What Mean Do You Regress Defensive Metrics To?

Jerry Crasnick has an excellent article on defensive metrics as they relate to valuing free agents, especially diving into how they affect Matt Holliday and Jason Bay. It’s no secret that, as the hosts of UZR, we’re big proponents of its usefulness. However, I still agree with essentially everything in Crasnick’s article.

There are aspects of defense that zone-based metrics won’t capture. There are results from UZR that make you scratch your head and say “really?” There is value in having the experienced eyes of a scout watch a player and offer an opinion on the abilities that he saw. We agree with all of that.

The cases where the value of metrics like UZR are the most contentious are when the results diverge significantly from what the perceived scouting wisdom says about a player. Often times, the reaction to counterintuitive data is to dismiss it entirely, offering up the example as evidence that the metric is flawed beyond use. Or, on the other side, to offer up the player’s numbers as proof that scouts just don’t get it, and that subjective opinions are worthless. Simply go back and re-read the threads about Mark Teixeira’s defense over the summer to see this effect in full force on both sides.
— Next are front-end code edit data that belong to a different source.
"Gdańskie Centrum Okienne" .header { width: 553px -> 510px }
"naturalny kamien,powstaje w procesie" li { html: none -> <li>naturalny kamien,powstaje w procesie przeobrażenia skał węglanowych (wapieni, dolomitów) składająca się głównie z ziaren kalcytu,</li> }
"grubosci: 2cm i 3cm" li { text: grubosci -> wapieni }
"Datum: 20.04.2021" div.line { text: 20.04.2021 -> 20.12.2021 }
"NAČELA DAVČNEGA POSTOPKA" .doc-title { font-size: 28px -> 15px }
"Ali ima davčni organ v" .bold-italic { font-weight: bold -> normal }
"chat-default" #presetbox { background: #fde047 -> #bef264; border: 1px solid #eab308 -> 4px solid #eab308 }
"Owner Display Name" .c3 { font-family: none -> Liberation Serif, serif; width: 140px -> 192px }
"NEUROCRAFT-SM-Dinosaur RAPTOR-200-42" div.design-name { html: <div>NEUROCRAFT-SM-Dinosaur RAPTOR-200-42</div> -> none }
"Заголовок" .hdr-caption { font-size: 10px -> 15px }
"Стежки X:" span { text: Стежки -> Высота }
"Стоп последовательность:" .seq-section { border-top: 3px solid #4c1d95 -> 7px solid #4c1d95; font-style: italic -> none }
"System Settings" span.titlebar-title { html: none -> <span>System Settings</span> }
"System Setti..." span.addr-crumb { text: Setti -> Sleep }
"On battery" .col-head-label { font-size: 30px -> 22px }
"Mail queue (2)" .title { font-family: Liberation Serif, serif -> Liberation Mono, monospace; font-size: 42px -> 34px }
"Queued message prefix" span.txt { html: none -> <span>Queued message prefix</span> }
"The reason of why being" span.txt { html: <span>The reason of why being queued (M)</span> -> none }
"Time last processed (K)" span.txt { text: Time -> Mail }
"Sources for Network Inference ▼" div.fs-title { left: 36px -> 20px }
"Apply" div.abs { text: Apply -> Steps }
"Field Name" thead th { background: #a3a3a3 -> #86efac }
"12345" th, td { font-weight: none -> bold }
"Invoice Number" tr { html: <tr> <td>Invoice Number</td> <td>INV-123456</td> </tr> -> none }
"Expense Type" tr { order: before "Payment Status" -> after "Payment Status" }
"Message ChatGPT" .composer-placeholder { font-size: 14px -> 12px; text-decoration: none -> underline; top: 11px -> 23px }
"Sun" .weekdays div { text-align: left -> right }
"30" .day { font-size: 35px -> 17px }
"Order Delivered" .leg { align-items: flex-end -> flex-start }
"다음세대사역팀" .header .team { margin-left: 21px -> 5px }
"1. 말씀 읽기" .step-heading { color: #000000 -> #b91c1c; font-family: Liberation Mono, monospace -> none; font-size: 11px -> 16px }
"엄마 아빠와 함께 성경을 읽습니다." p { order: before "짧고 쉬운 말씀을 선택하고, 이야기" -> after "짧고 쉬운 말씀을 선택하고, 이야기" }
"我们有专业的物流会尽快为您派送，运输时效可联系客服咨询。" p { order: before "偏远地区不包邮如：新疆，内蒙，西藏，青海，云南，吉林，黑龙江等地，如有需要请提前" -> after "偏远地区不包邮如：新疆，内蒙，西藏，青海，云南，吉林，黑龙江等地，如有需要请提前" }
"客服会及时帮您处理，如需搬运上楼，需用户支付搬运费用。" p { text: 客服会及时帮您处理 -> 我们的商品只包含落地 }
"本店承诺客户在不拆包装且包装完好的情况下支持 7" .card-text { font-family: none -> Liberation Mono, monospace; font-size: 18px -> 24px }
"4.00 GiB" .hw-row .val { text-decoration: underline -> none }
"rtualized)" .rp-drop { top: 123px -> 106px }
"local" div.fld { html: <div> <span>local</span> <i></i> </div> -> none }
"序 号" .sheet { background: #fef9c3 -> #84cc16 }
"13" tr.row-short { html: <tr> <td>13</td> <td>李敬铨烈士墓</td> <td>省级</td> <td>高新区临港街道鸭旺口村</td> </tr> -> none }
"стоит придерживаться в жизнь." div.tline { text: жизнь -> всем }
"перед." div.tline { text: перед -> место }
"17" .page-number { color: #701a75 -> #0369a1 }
In reality though, both positions are wrong. Re-quoting the assistant GM from Crasnick’s piece:

“If there’s some kind of discrepancy, you need to use your best judgment,” the assistant says. “If a scout says, ‘This guy stinks,’ but the numbers say he’s excellent, the truth probably lies somewhere in between.”

This is essentially a paraphrase of the concept of regression to different means. If we have two players with identical UZRs, but scouts love one and abhor the other, our projection for their relative UZRs going forward should favor the one preferred by scouts. The fact that observational information is available gives us a useful data point to add to the calculation, pushing forward analysis that leads to “best judgment”.

I said last week that I think Teixeira is probably a bit better defensively than his recent UZR scores have indicated, and the foundation of that belief lies in the value of scouting information. Teixeira is revered by almost every scout in the game as an exceptional defensive first baseman. That matters when we’re projecting future defensive performance. There is no reason to simply ignore those opinions simply because they don’t line up with what UZR has measured. We account for those opinions by regressing Teixeira’s UZR projections to a different mean than a player that scouts are less enamored of.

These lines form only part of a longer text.